She put her hand in his and he lifted her onto his destrier. As she touched back against him, she longed to sink into this man who, even if he did not return her love, felt enough for her that he did not relegate her to the rear of his saddle. Regardless of what he determined about her and Durand, she was precious to Christian to some degree, whereas…

  It struck her that, even had Durand loved her in return, his feelings would never come near whatever her husband felt for her.

  Looking to the knight who loved Beatrix, she was relieved that, as Christian had returned his sword to its scabbard, so had he. Sitting the saddle with a restlessness that bespoke impatience, he stared at them.

  “Sir Abel!” Christian called. “D’Arci!”

  Gaenor’s brother and the physician broke from the others, and Christian turned his mount sideways to receive them.

  The steely gaze Abel landed to Gaenor as he reined in told that Christian was not the only one who believed ill of her, but she did not look away. No matter how things might appear, she was redeemed.

  “Our plans have changed.” Christian looked to D’Arci. “Though I would have you escort my father and the healer to Broehne, I cannot ask it of you.”

  The physician glanced at Gaenor. “I do not understand.”

  “’Twould seem Durand enlisted my wife to bring word to us that the brigands have set a course for Castle Soaring—may even now be within its walls.”

  D’Arci paled and Abel cursed.

  “Let us converse with Durand that we might ride on Soaring,” Christian said and urged his destrier forward.

  Though Gaenor tried to maintain space between herself and her husband, she was forced back against his chain mail-clad chest.

  Moments later, the two men with whom she’d had relations faced one another, one wafting an odor so deep it nearly burned the eyes, the other wafting a jealousy so wide it threatened to swallow them whole. Aware that she was all that stood between them and the swing of their swords, Gaenor sent up a prayer that reason would prevail.

  “Baron Lavonne,” Durand said with an almost imperceptible lowering of his chin that held his eyes firm to the man at Gaenor’s back.

  “If all you have related to my wife is true,” Christian said, foregoing the formality of acknowledgment, “then the sooner we ride, the sooner my vassal’s wife may be delivered from harm.”

  Christian’s emphasis on “wife” caused the knight’s gaze to darken as he looked between Christian, Abel, and D’Arci. “I am no coward,” he said, “but neither am I so fool to rashly seek out those who wish me dead.
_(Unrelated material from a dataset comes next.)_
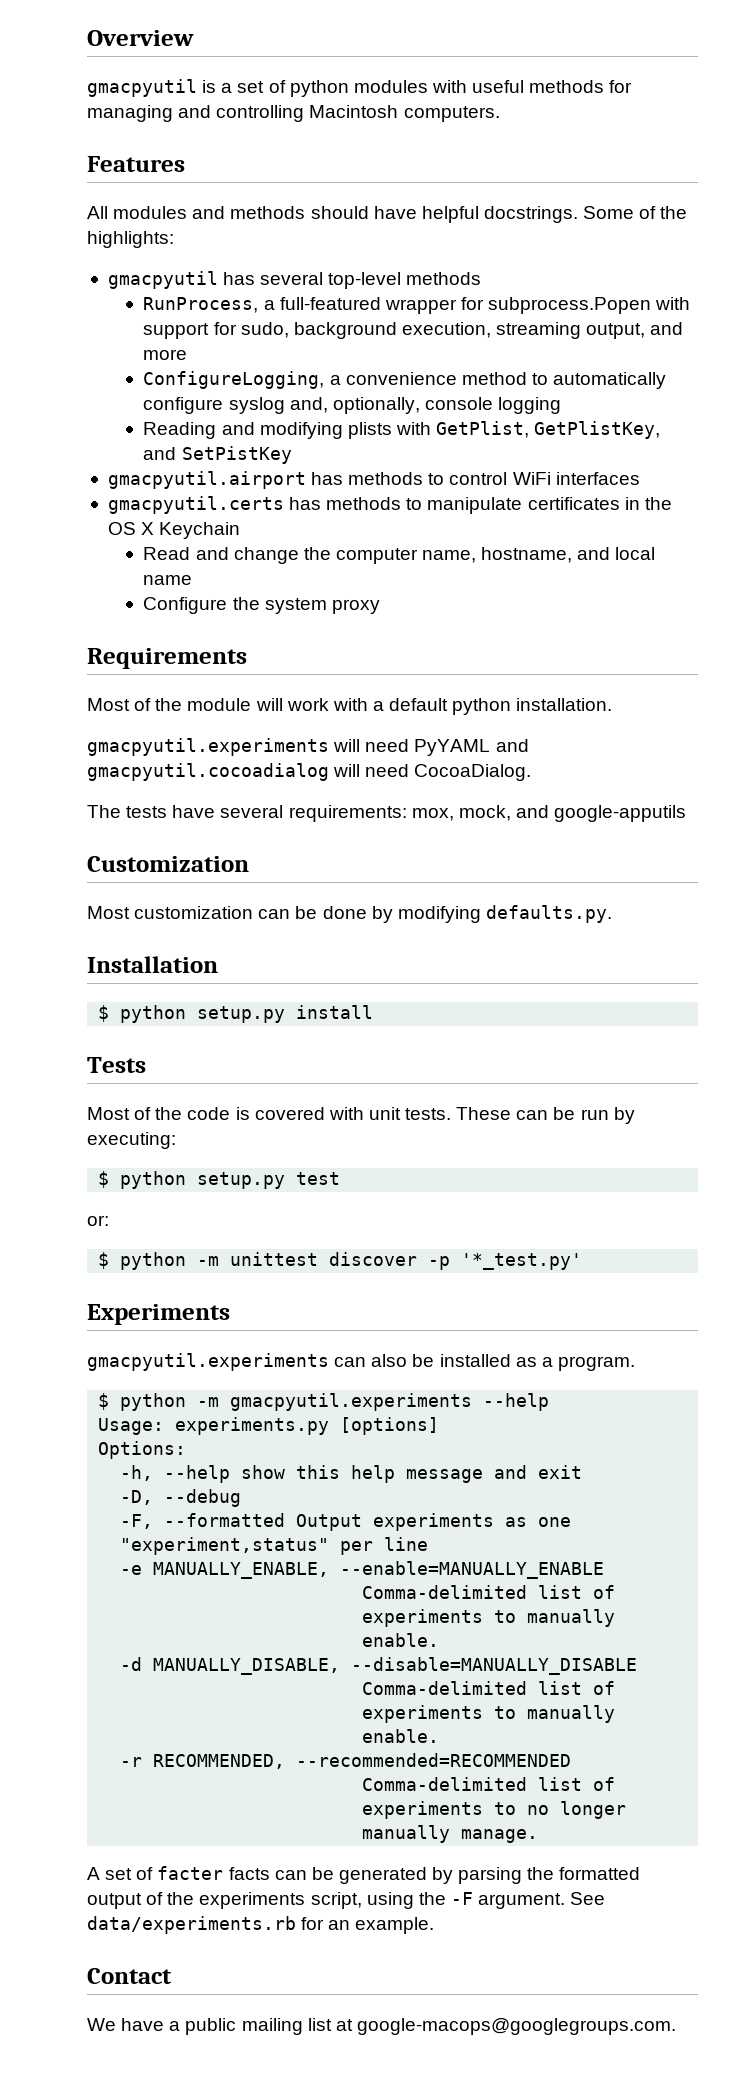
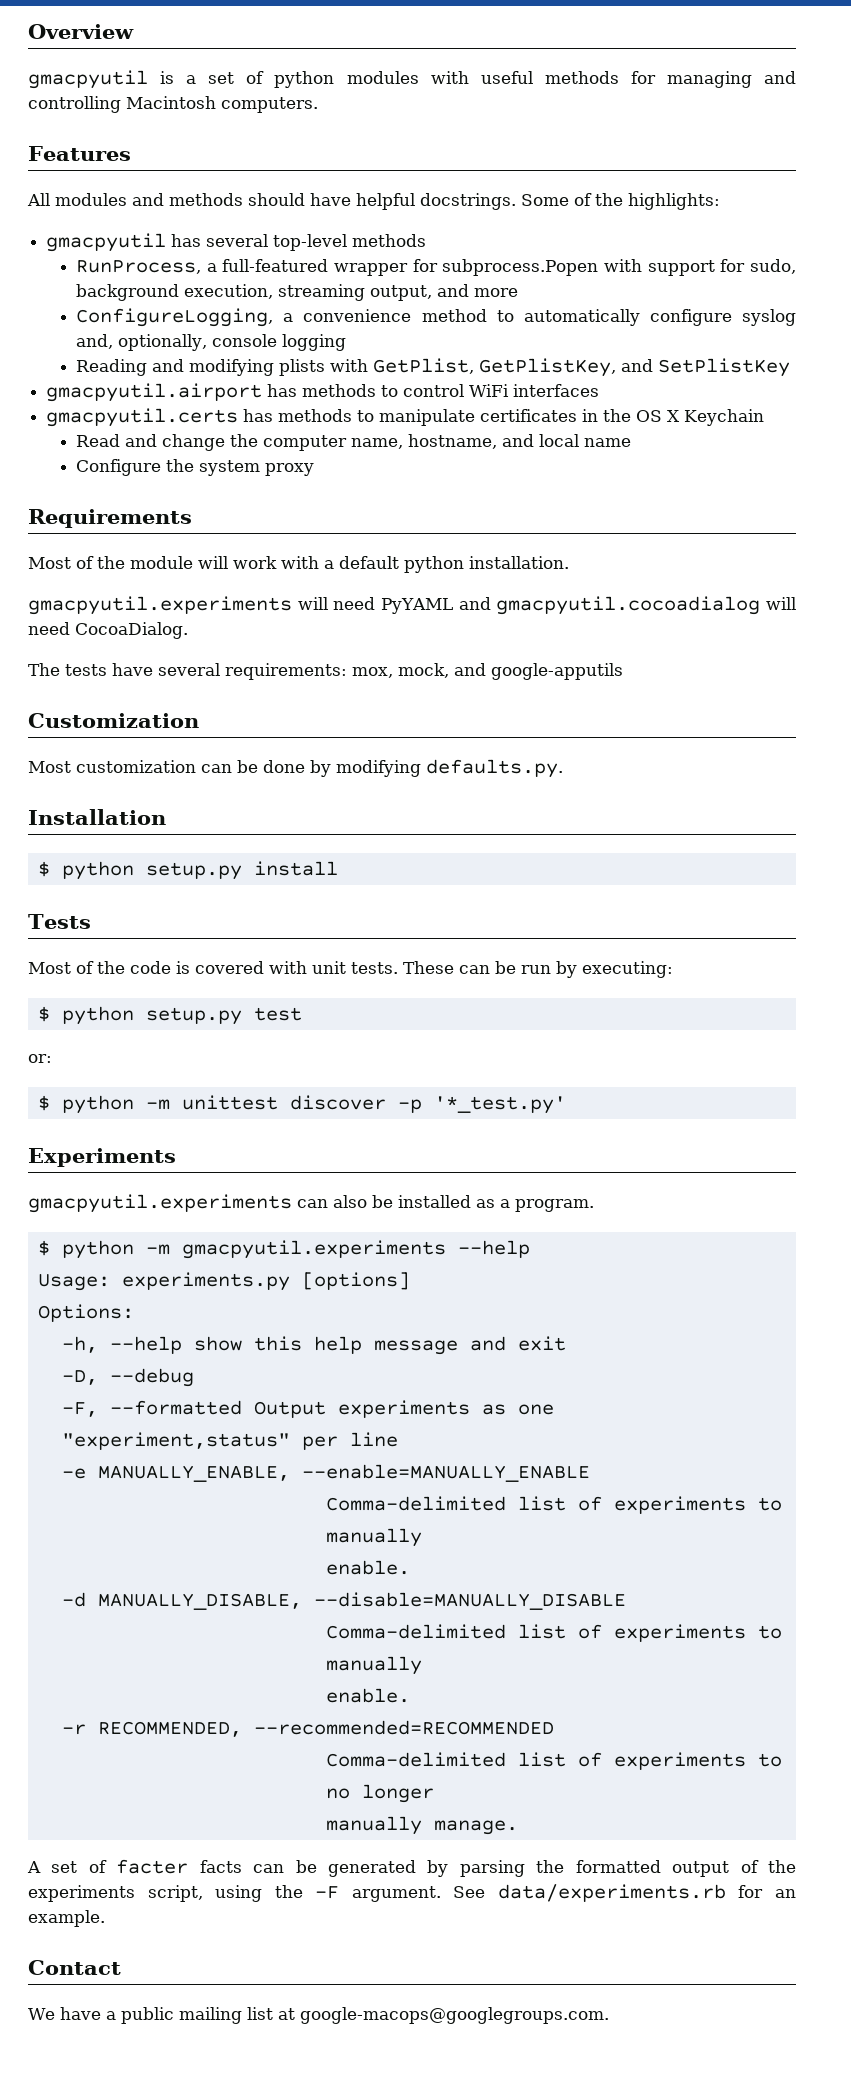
[181,446,292,464] SetPistKey -> [658,358,791,377] SetPlistKey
I have good reason for placing myself at your mercy, and that reason is Lady Beatrix.”

  “Another man’s wife,” D’Arci snarled.

  Gaenor knew Durand would not welcome her pity, but still she felt it for this man who faced not only the husband of the woman he loved and could never have, but the husband and brother of the woman whose virtue he had claimed.

  Durand inclined his head, more perceptibly this time. “God willing, still she is your wife. Unfortunately, much depends on how much time you waste discussing the matter.”

  He was right. At this very moment—

  Gaenor whipped her chin around and landed her gaze upon her husband. “Enough posturing. We must ride.”

  Light flared in Christian’s eyes, but as he stared at her, it dimmed. “You will return to Broehne with my father and—”

  “Nay!” Something had been building in Gaenor of which she was only vaguely aware until that moment. “I did not risk all, especially your good opinion of me, that I might skulk back to the castle. Like it or nay, I will accompany you to Soaring.” She looked to her brother. “And neither will you gainsay me, Abel.”

  Of course, neither had to gainsay her. They had but to pass her to a man-at-arms who would return her to Broehne—but not without a fight. And, it seemed, both men realized this, for the order was not forthcoming.

  “Very well,” Christian said, “but you will do as told.”

  Perhaps she would. Perhaps she would not. Much depended on what lay ahead. If they believed she would simply stand by when she could aid her sister, they did not know the woman she was becoming.

  She raised her eyebrows. “And now can we ride?”

  Christian’s jaw tensed, and she knew he wanted to demand her submission, but it would be a waste of yet more time.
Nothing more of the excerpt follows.